A presidente chilena, Michelle Bachelet, viajará de Cingapura para Roma para participar da Cúpula Mundial sobre Segurança Alimentar da Organização das Nações Unidas para Agricultura e Alimentação (FAO, na sigla em inglês).

Já seu colega peruano, Alan García, não participará da cúpula da Apec e chamou para consultas o embaixador de seu país em Santiago, Carlos Pareja, antes de retornar a Lima na segunda-feira.

García tinha programado se reunir neste sábado com Bachelet e com o presidente do México, Felipe Calderón, mas seu repentino retorno levou ao cancelamento dos encontros.

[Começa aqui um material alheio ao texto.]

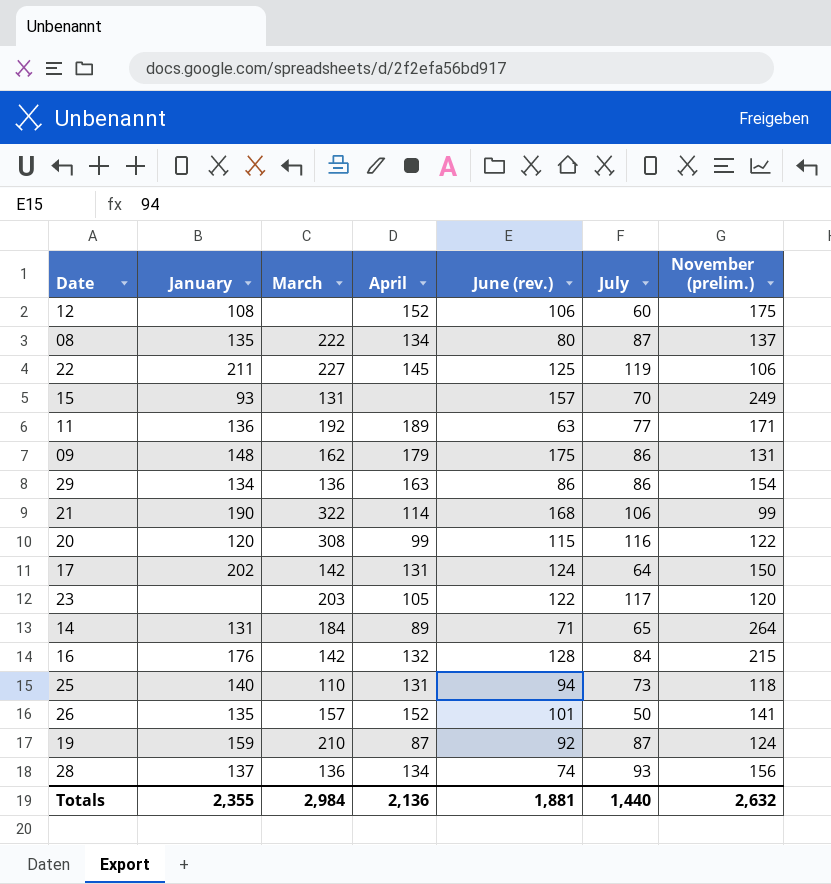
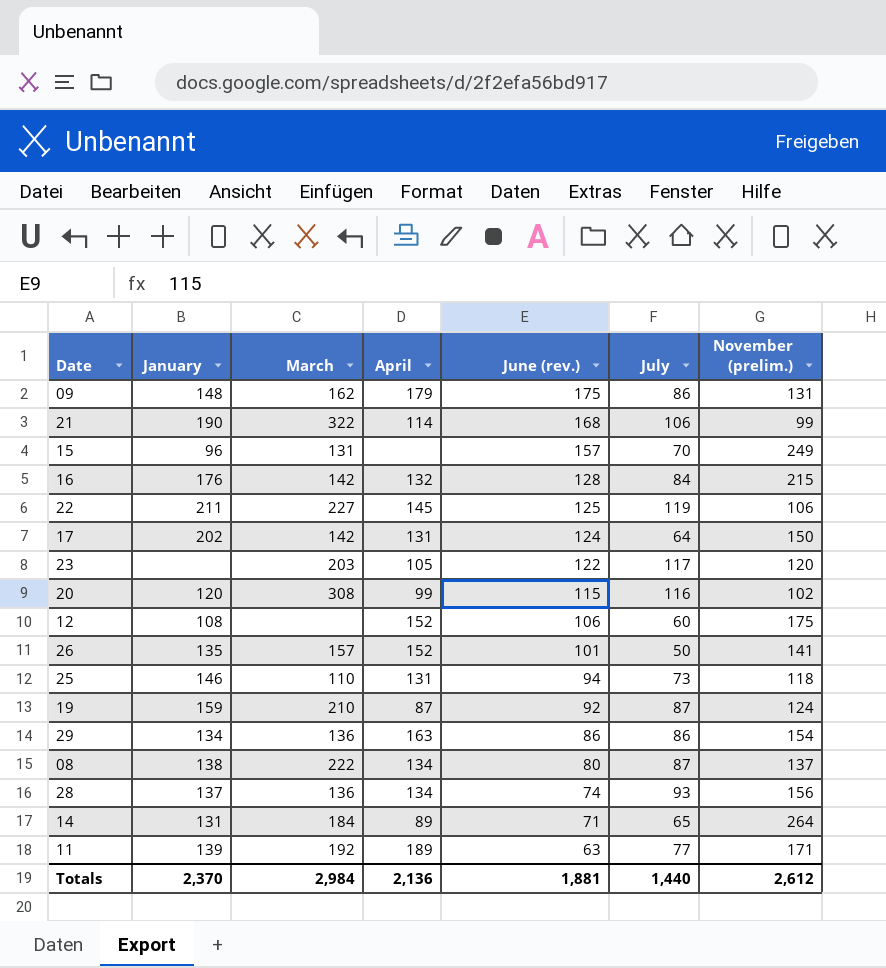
row order: none -> June (rev.) descending
15 | January: 93 -> 96
20 | November (prelim.): 122 -> 102
25 | January: 140 -> 146
08 | January: 135 -> 138
11 | January: 136 -> 139
Totals | January: 2,355 -> 2,370
Totals | November (prelim.): 2,632 -> 2,612

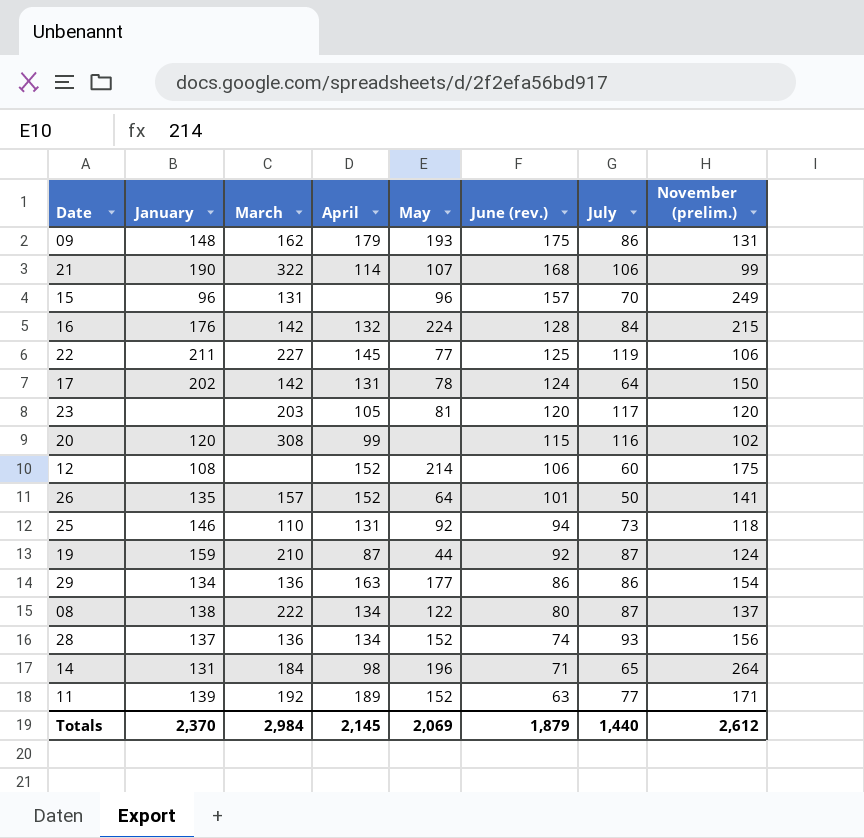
column May | position: none -> 5
23 | June (rev.): 122 -> 120
14 | April: 89 -> 98
Totals | April: 2,136 -> 2,145
Totals | June (rev.): 1,881 -> 1,879

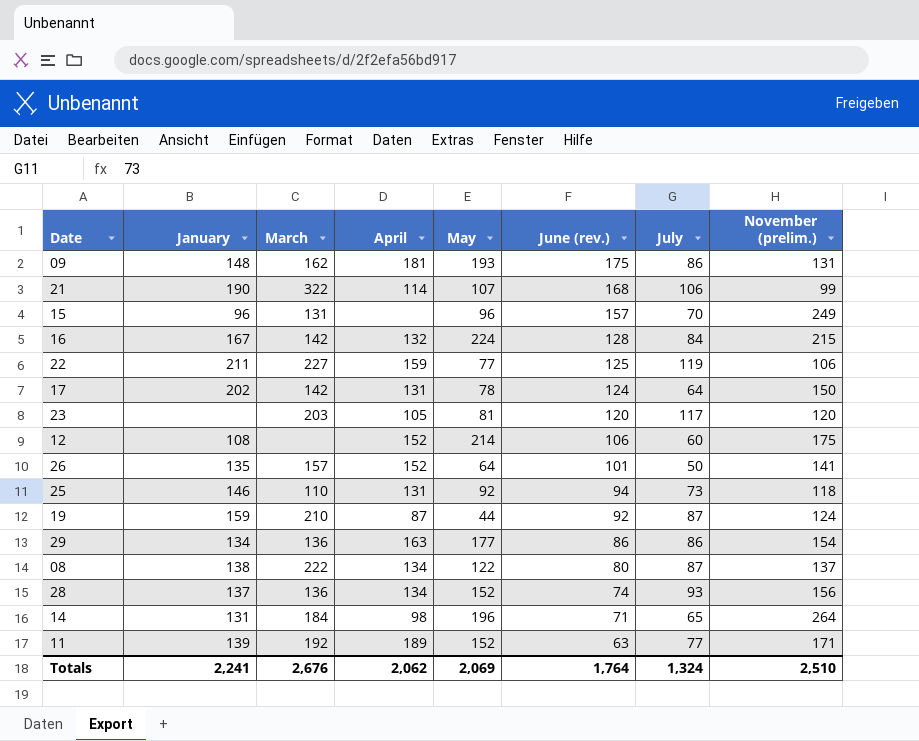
row 20: 120 | 308 | 99 | none | 115 | 116 | 102 -> none
09 | April: 179 -> 181
16 | January: 176 -> 167
22 | April: 145 -> 159
Totals | January: 2,370 -> 2,241
Totals | March: 2,984 -> 2,676
Totals | April: 2,145 -> 2,062
Totals | June (rev.): 1,879 -> 1,764
Totals | July: 1,440 -> 1,324
Totals | November (prelim.): 2,612 -> 2,510

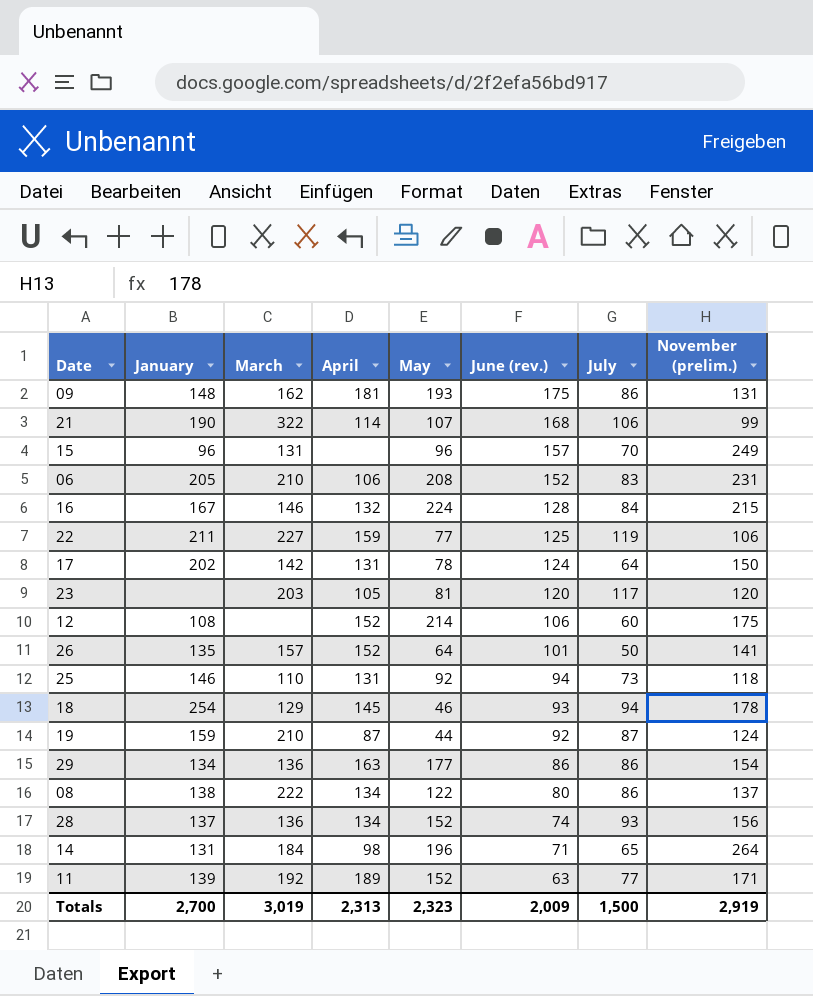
row 06: none -> 205 | 210 | 106 | 208 | 152 | 83 | 231
16 | March: 142 -> 146
row 18: none -> 254 | 129 | 145 | 46 | 93 | 94 | 178
08 | July: 87 -> 86
Totals | January: 2,241 -> 2,700
Totals | March: 2,676 -> 3,019
Totals | April: 2,062 -> 2,313
Totals | May: 2,069 -> 2,323
Totals | June (rev.): 1,764 -> 2,009
Totals | July: 1,324 -> 1,500
Totals | November (prelim.): 2,510 -> 2,919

O chanceler peruano, José García Belaúnde, declarou à imprensa local que também foi cancelada a visita que a ministra da Produção peruana, Mercedes Aráoz, faria a Santiago na semana que vem.

A notícia da espionagem foi divulgada nesta quinta-feira pela rádio “Programas del Perú”, segundo a qual espião é o suboficial de inteligência da FAP Víctor Ariza Mendoza.

Os veículos de comunicação peruanos lembram que o suboficial pode ser acusado de traição à pátria, crime punido no Peru com prisão perpétua em tempos de paz e pena de morte em caso de guerra.

O senador Sergio Romero, membro da Comissão de Relações Exteriores do Parlamento peruano, criticou o Executivo e o Ministério das Relações Exteriores pela forma de enfrentar a situação e disse que tiveram “uma atitude passiva”.

O ex-ministro das Relações Exteriores peruano Ignacio Walker lembrou que a denúncia de suposta espionagem ocorre em meio à aprovação da compra de armamento americano pelo Chile.

“Eu acho que tem muito a ver. Sabemos que, há vários meses, o Peru está empenhado em chamar a atenção da comunidade internacional por causa da suposta corrida armamentista”, declarou Walker à rádio “Cooperativa”.

O processo apresentado pelo Peru contra o Chile na Corte Internacional de Justiça de Haia em uma disputa por limites territoriais marítimos também foi relacionado ao suposto caso de espionagem.